DATA SHOWN:
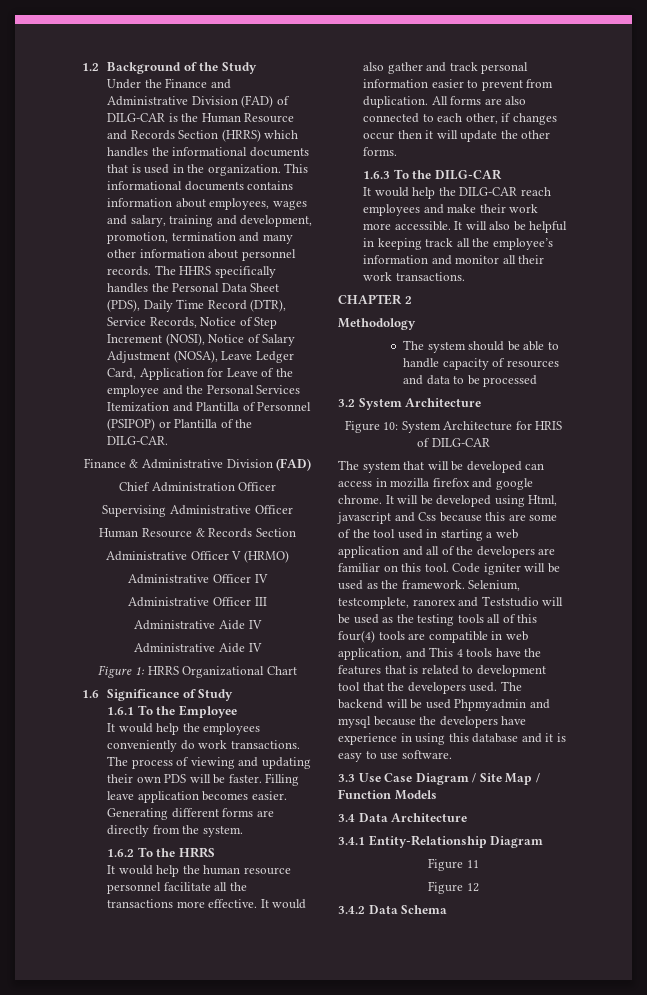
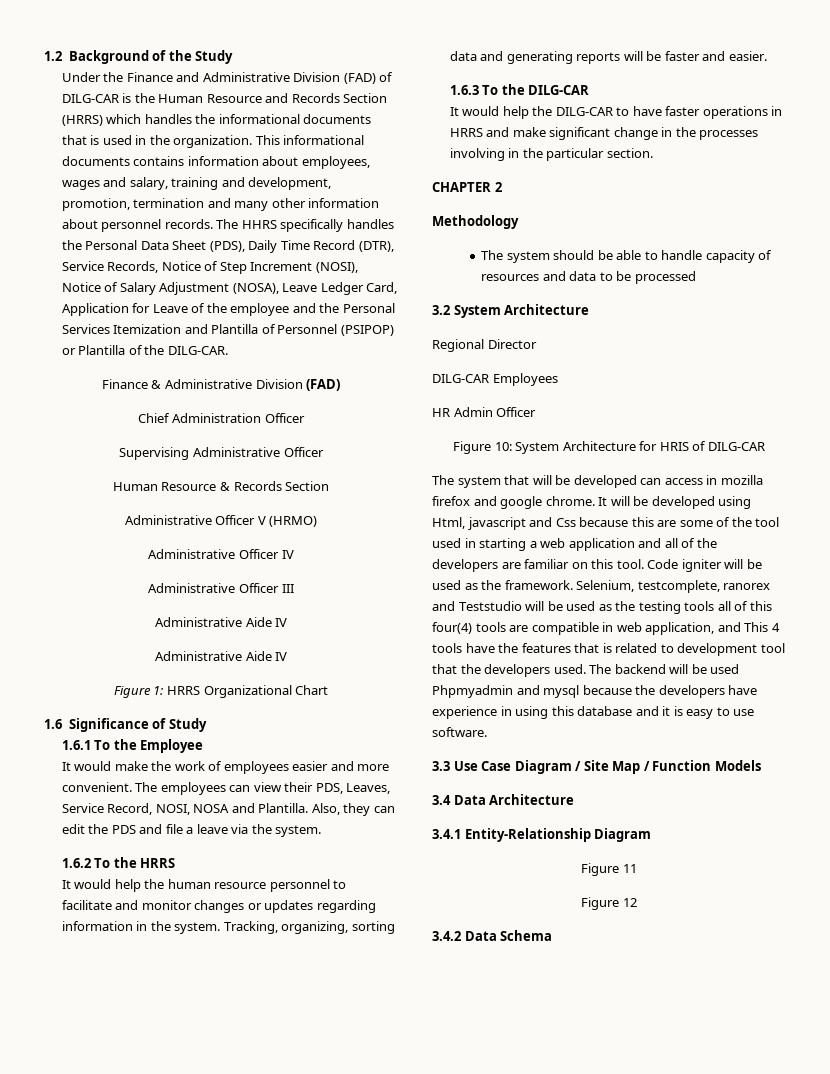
- It would help the employees conveniently do work transactions. The process of viewing and updating their own PDS will be faster. Filling leave application becomes easier. Generating different forms are directly from the system.
+ It would make the work of employees easier and more convenient. The employees can view their PDS, Leaves, Service Record, NOSI, NOSA and Plantilla. Also, they can edit the PDS and file a leave via the system.
- It would help the human resource personnel facilitate all the transactions more effective. It would also gather and track personal information easier to prevent from duplication. All forms are also connected to each other, if changes occur then it will update the other forms.
+ It would help the human resource personnel to facilitate and monitor changes or updates regarding information in the system. Tracking, organizing, sorting data and generating reports will be faster and easier.
- It would help the DILG-CAR reach employees and make their work more accessible. It will also be helpful in keeping track all the employee’s information and monitor all their work transactions.
+ It would help the DILG-CAR to have faster operations in HRRS and make significant change in the processes involving in the particular section.
+ Regional Director
+ DILG-CAR Employees
+ HR Admin Officer

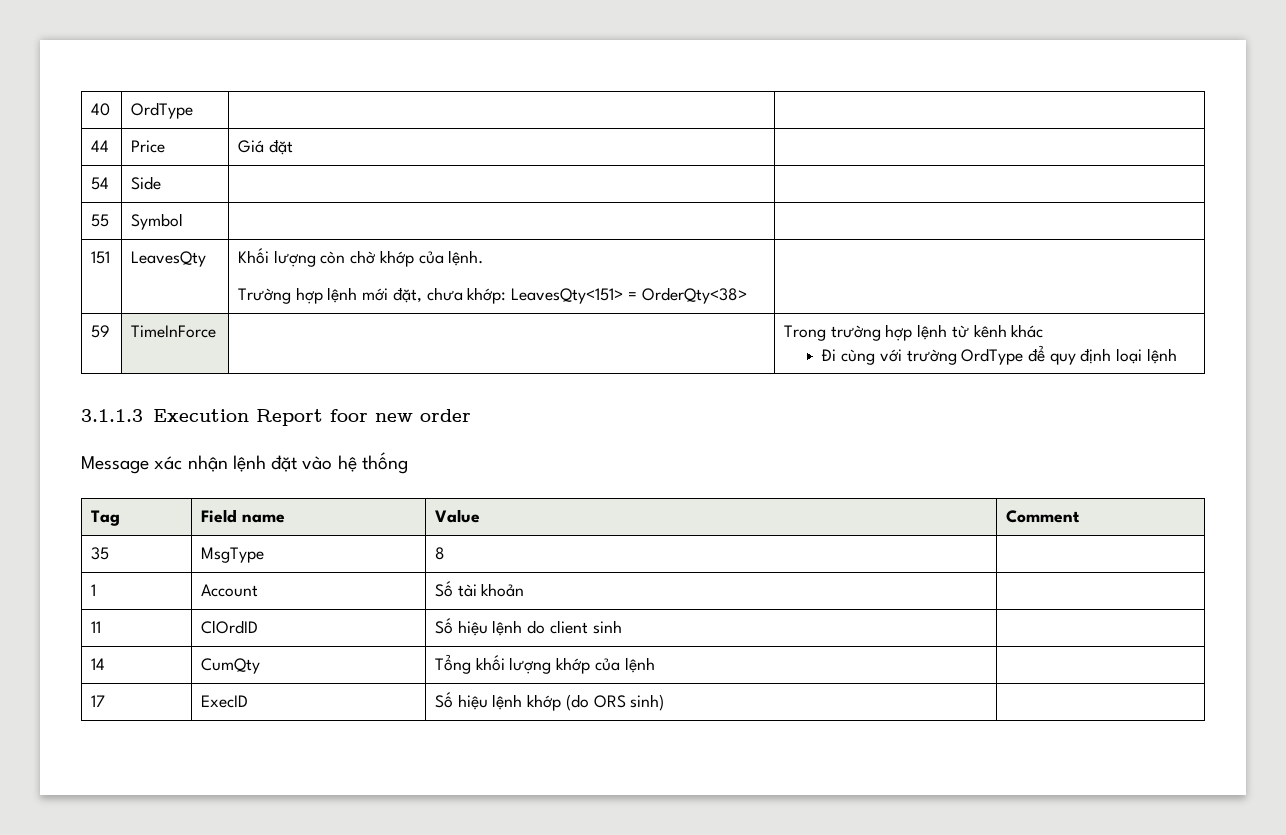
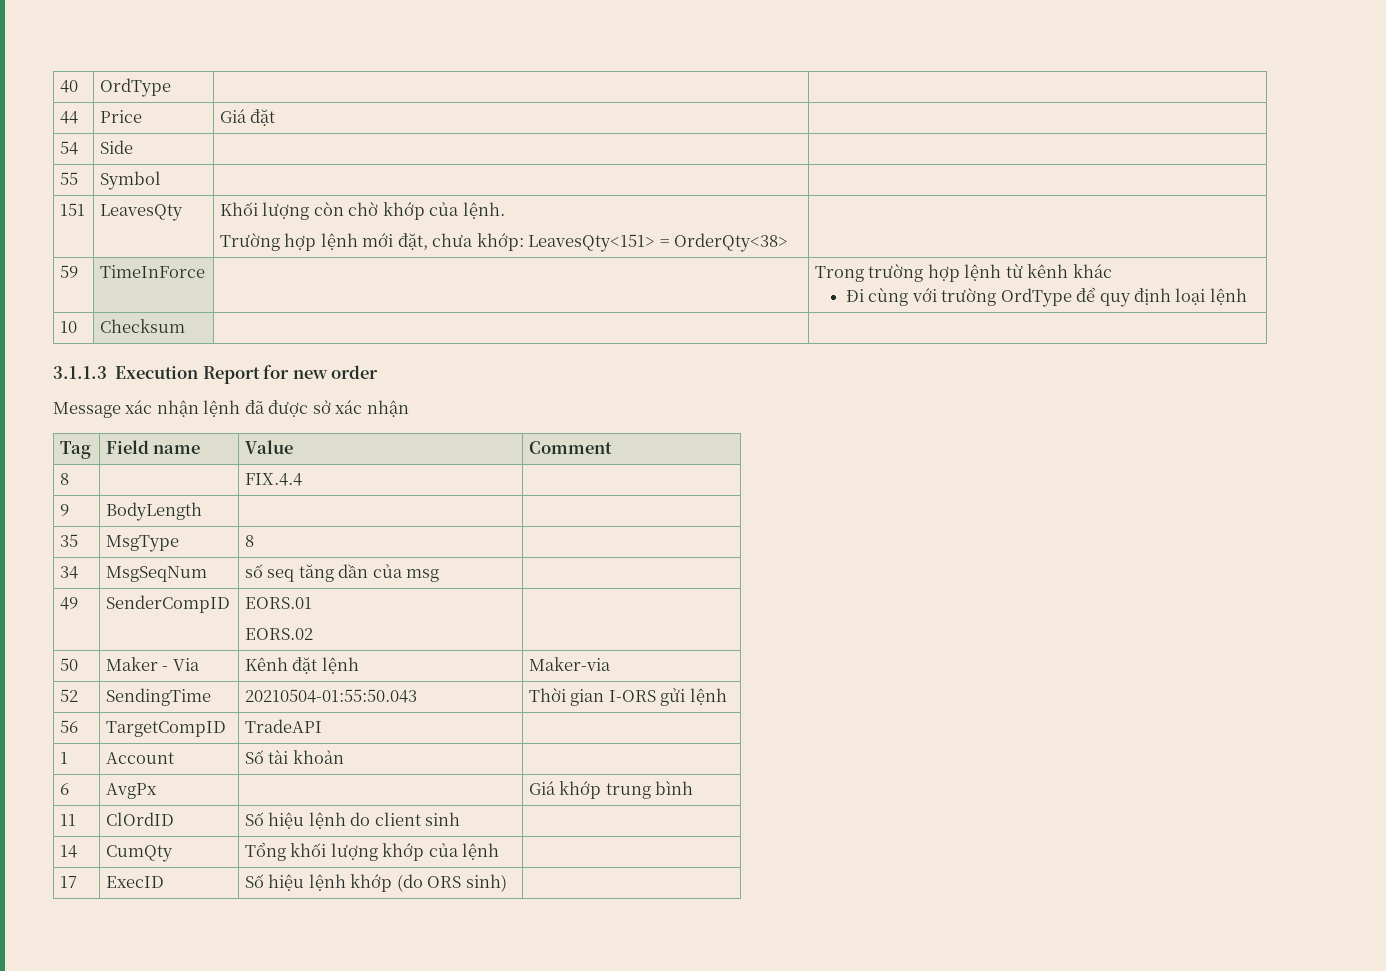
+ 10 | Checksum | |
- 3.1.1.3 Execution Report foor new order
+ 3.1.1.3 Execution Report for new order
- Message xác nhận lệnh đặt vào hệ thống
+ Message xác nhận lệnh đã được sở xác nhận
+ 8 | | FIX.4.4 |
+ 9 | BodyLength | |
+ 34 | MsgSeqNum | số seq tăng dần của msg |
+ 49 | SenderCompID | EORS.01
+ EORS.02 |
+ 50 | Maker - Via | Kênh đặt lệnh | Maker-via
+ 52 | SendingTime | 20210504-01:55:50.043 | Thời gian I-ORS gửi lệnh
+ 56 | TargetCompID | TradeAPI |
+ 6 | AvgPx | | Giá khớp trung bình

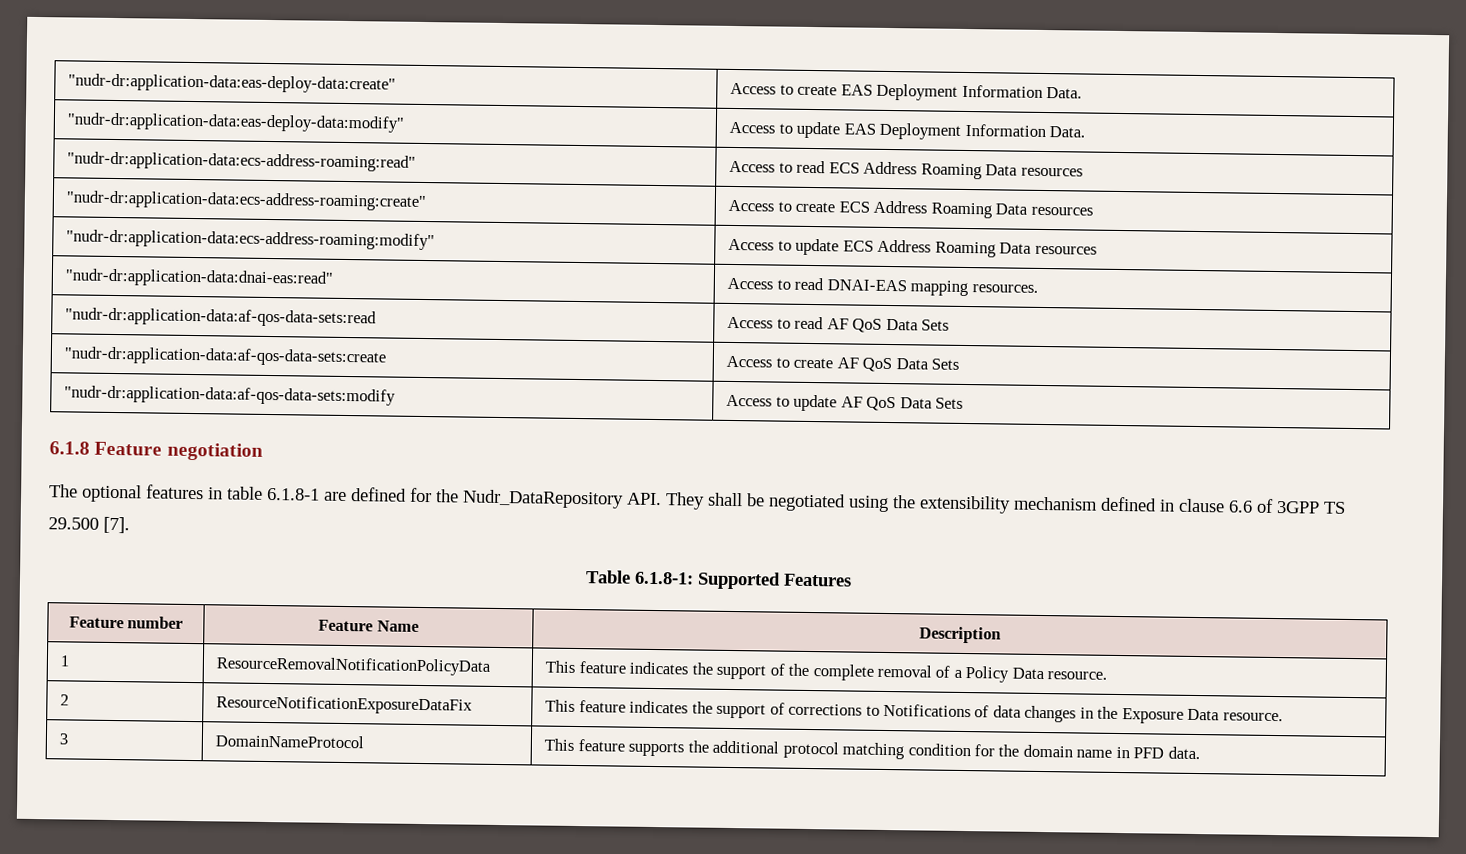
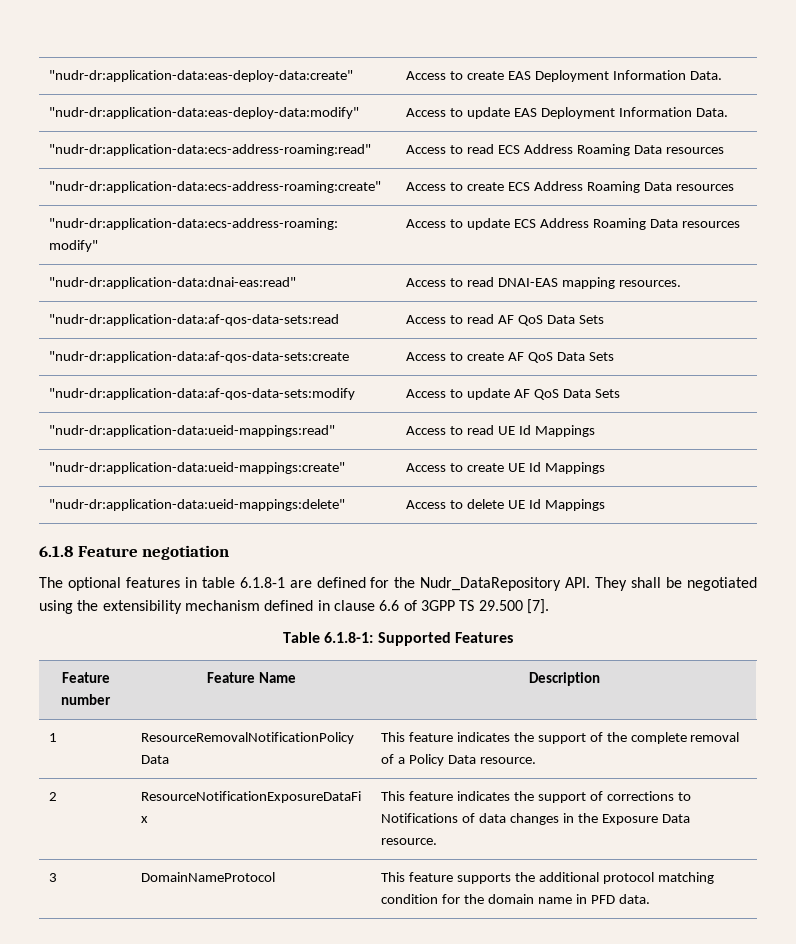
+ "nudr-dr:application-data:ueid-mappings:read" | Access to read UE Id Mappings
+ "nudr-dr:application-data:ueid-mappings:create" | Access to create UE Id Mappings
+ "nudr-dr:application-data:ueid-mappings:delete" | Access to delete UE Id Mappings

WHAT THE TASK REQUIRES: Taking the entries above, write out exactly each line from the one holding "sở xác nhận" to the one holding "khớp trung bình", both included, and stop there.

OUTPUT FOR THIS TASK:
+ Message xác nhận lệnh đã được sở xác nhận
+ 8 | | FIX.4.4 |
+ 9 | BodyLength | |
+ 34 | MsgSeqNum | số seq tăng dần của msg |
+ 49 | SenderCompID | EORS.01
+ EORS.02 |
+ 50 | Maker - Via | Kênh đặt lệnh | Maker-via
+ 52 | SendingTime | 20210504-01:55:50.043 | Thời gian I-ORS gửi lệnh
+ 56 | TargetCompID | TradeAPI |
+ 6 | AvgPx | | Giá khớp trung bình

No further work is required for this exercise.